What really hit me though was when I was feeling super down and made a post about it. So many people reached out to me, DM’d me, gave advice, shared their own experiences, and just showed they cared. It felt real. Like, I don’t even get that kind of support in real life.

It’s just comforting to have a space where I don’t have to hide parts of myself. I can just talk, laugh for real, and not feel alone. It means more than most people probably realize.
Man, I sadly relate to you, have 1 friend left in this world, and I will be departing, and leaving me with no friends. I don't even know how to make friends, I talk with the popular groups, and they never invite me. One memorable instance was where I was talking to a normie, and didn't know what to say, and was just dead silence, since I don't function mentally like a normie, I can't relate to them. The curse of being Neuro Divergent, but it in turns gives me the power to think beyond regular humans, and question and understand the unknown, the lowly accepted, and think from the perspective of the person, I'm talking from.

I have always been manipulative, in my relationships, and lost many friendships that way. I have symptoms of psychopathy, narcissism, and my strongest trait, which is machiavellianism. I lost all my empathy, and my morality is at an all time low. Which is dangerous, I've become a shell of my former self, and become lazy, lost all forms of motivation, and satisfaction. I also got addicted to porn, and have been accustomed to the unreal expectations of porn. I don't think fapping for 8 hours is normal any mean. I also suffered from some unknown factor, which caused me to sleep for 16 hours a day, for 2 years, from grade 10 to 12, which destroyed all my fundamental formative years in senior high school, which I never got to experience. I somehow have been recovering, which is great. I've also been getting my energy back, which is lifefuel.

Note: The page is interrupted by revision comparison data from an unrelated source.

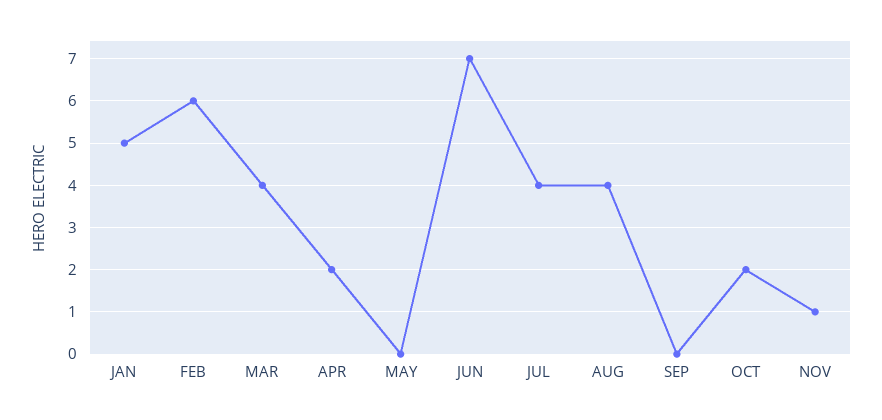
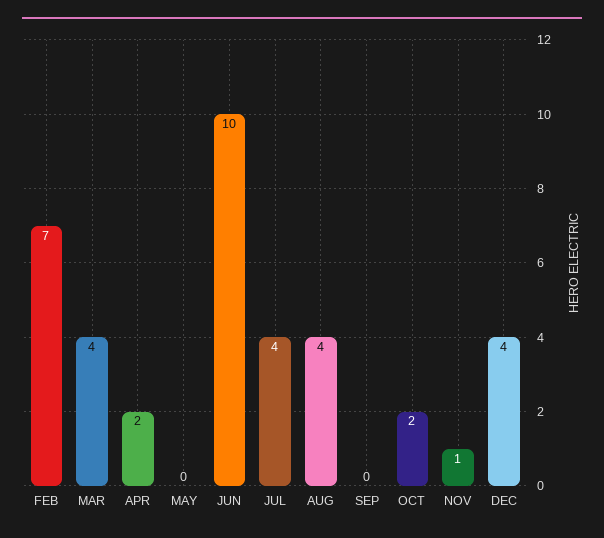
JAN: 5 -> none
FEB: 6 -> 7
JUN: 7 -> 10
DEC: none -> 4

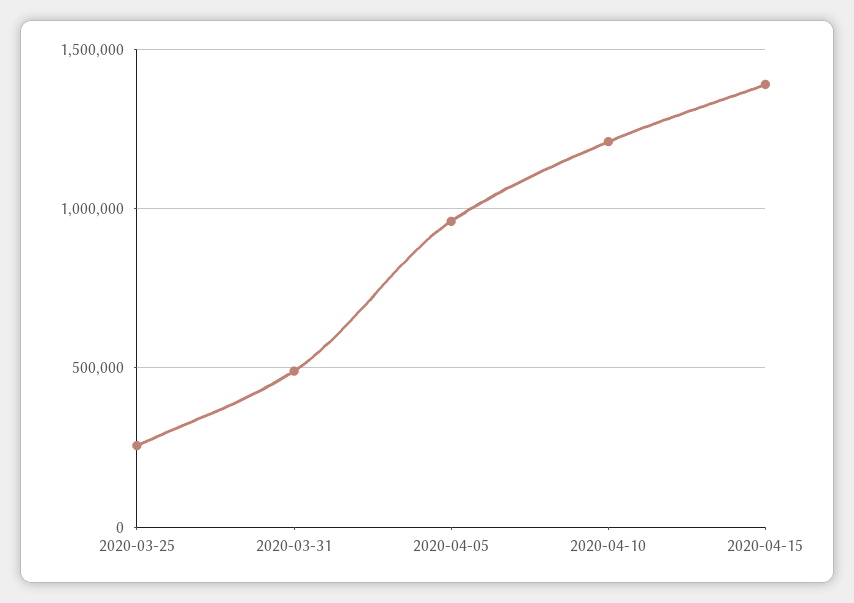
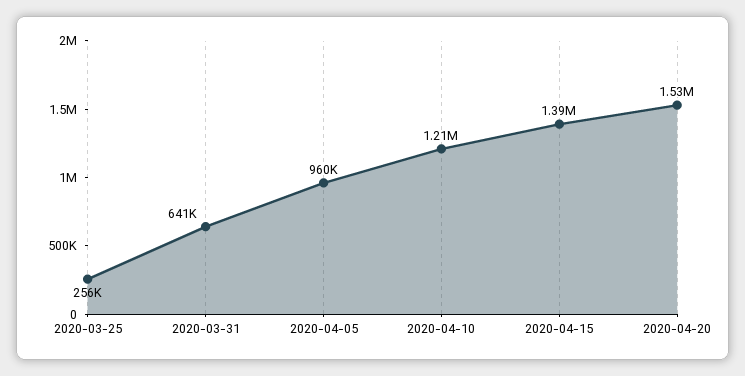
2020-03-31: 500000 -> 641000
2020-04-20: none -> 1530000

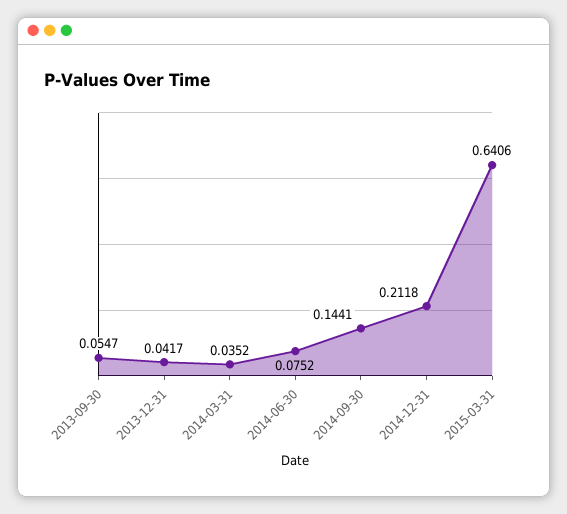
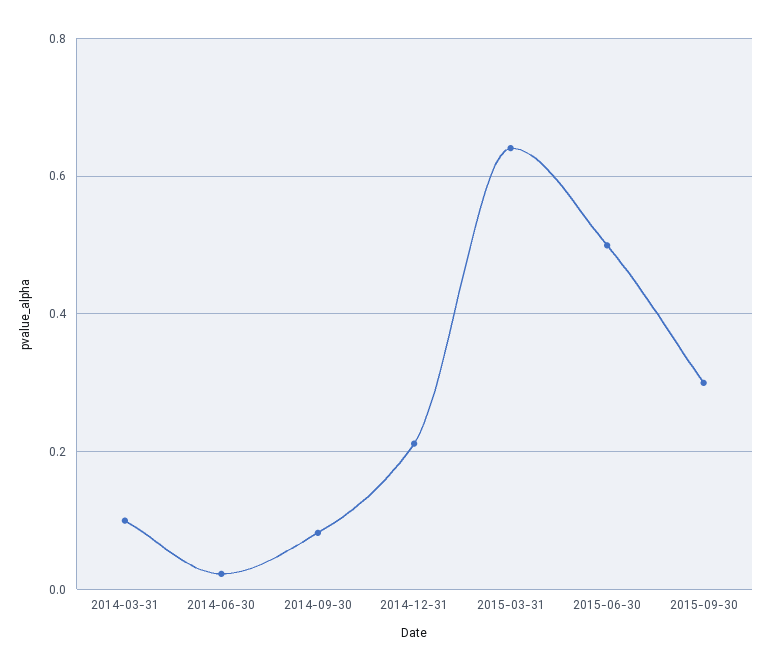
2013-09-30: 0.0547 -> none
2013-12-31: 0.0417 -> none
2014-03-31: 0.0352 -> 0.1
2014-06-30: 0.0752 -> 0.02
2014-09-30: 0.1441 -> 0.08
2015-06-30: none -> 0.5
2015-09-30: none -> 0.3

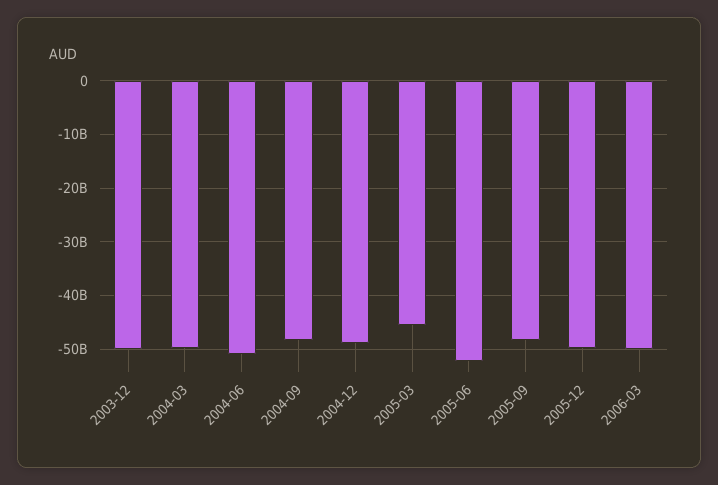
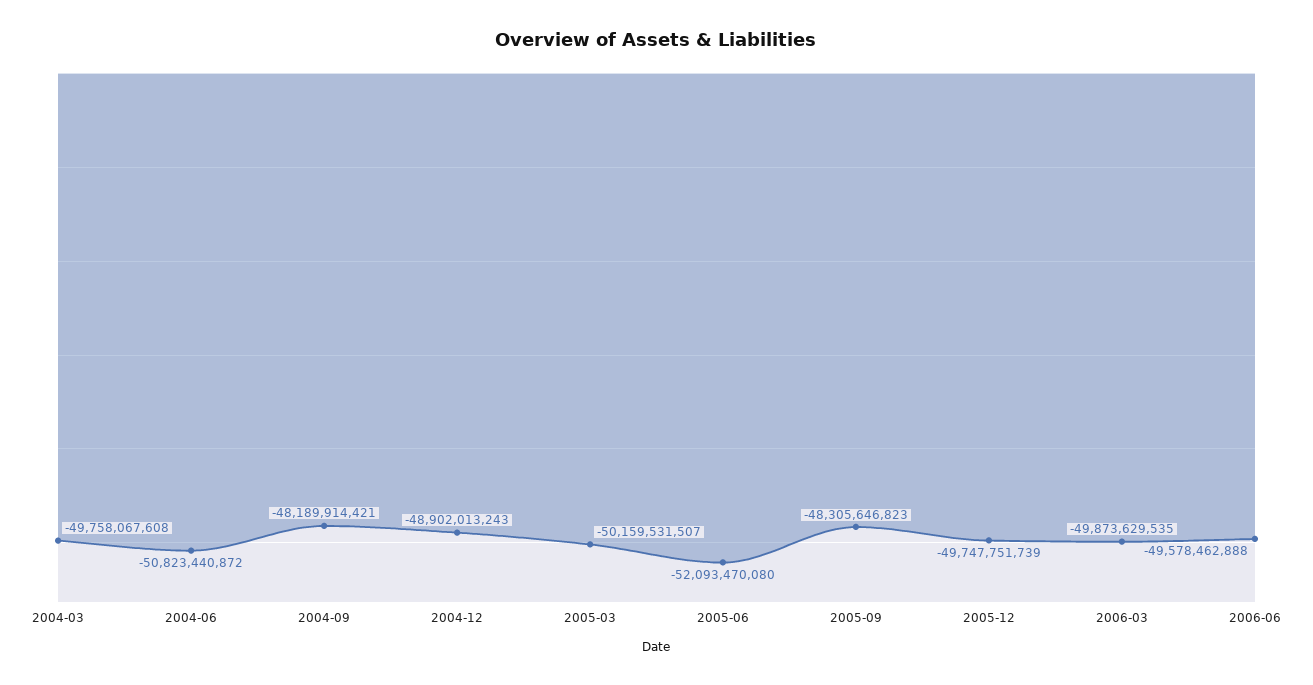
2003-12: -50000000000 -> none
2005-03: -46000000000 -> -50159531507
2006-06: none -> -49578462888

Fuck this shitty world, I know have to get some form of surgery to even become MTN, and my phenotype is disgusted upon in the west, even though I never done anything inherently wrong, I don't even carry the accent, but I'm still shunned upon my women. The surgeries I will have to undergo is, ethnic rhinoplasty because I inherited the widest, most bulbous tip nose imaginable, upper blepharoplasty to remove excess fat from my hooded eyes. I have to fix my jaw, which is recessed, likely a combination of bsso and maybe lefort 1, possibly. My chin is also fucked, so most likely genioplasty. My palate is fucked, and I can barely fit two thumbs in my palate, and would likely need some form of palate expansion. My teeth is also crowded, so likely some braces to fix that.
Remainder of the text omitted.